> **Task instructions**:
Would you copy only the lines below, beginning with the one that contains "invoice number: 2022/8411 -> 2022/0481" and running through the last entry line?

(Data excerpts)
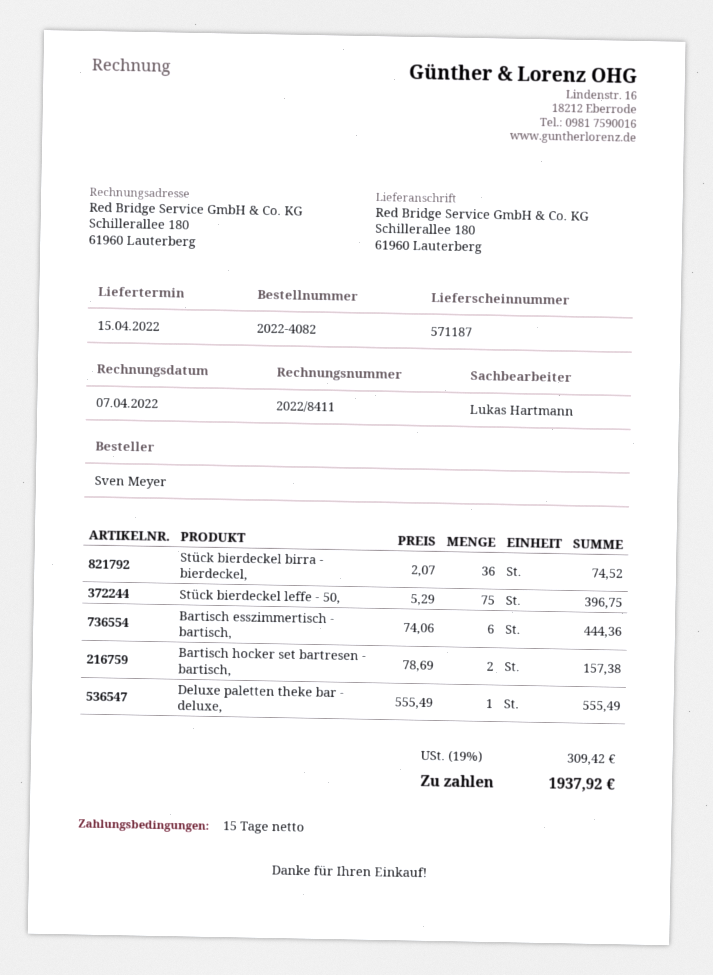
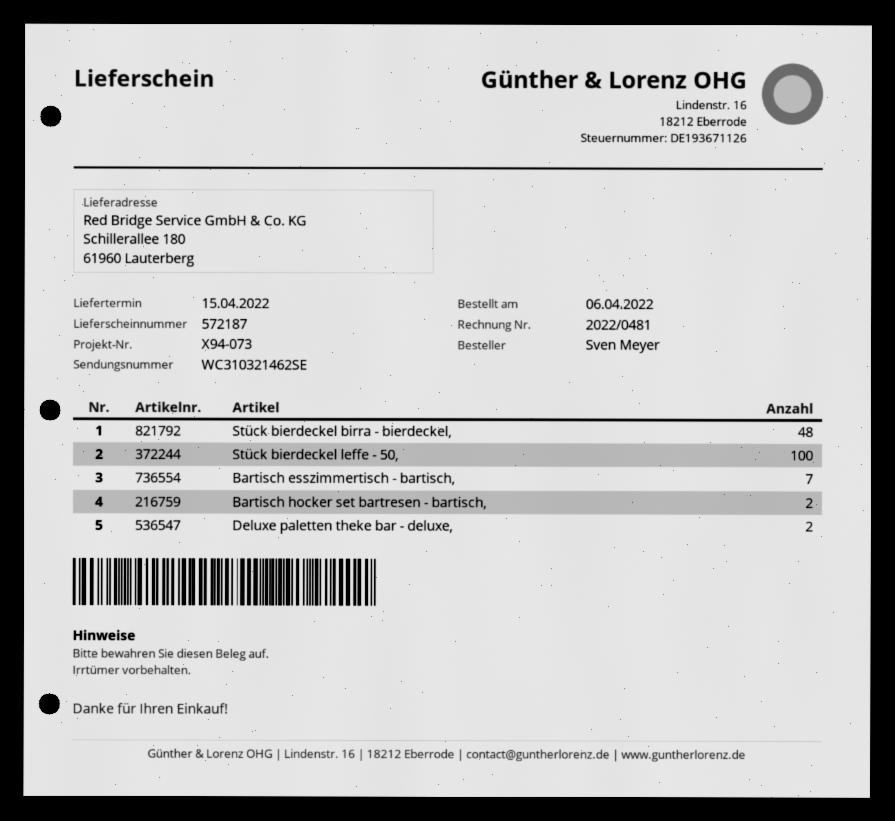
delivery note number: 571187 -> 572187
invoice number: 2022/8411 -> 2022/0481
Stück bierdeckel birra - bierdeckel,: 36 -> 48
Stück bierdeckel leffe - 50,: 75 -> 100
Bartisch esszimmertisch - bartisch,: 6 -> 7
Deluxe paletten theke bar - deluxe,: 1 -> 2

> **Answer space**:
invoice number: 2022/8411 -> 2022/0481
Stück bierdeckel birra - bierdeckel,: 36 -> 48
Stück bierdeckel leffe - 50,: 75 -> 100
Bartisch esszimmertisch - bartisch,: 6 -> 7
Deluxe paletten theke bar - deluxe,: 1 -> 2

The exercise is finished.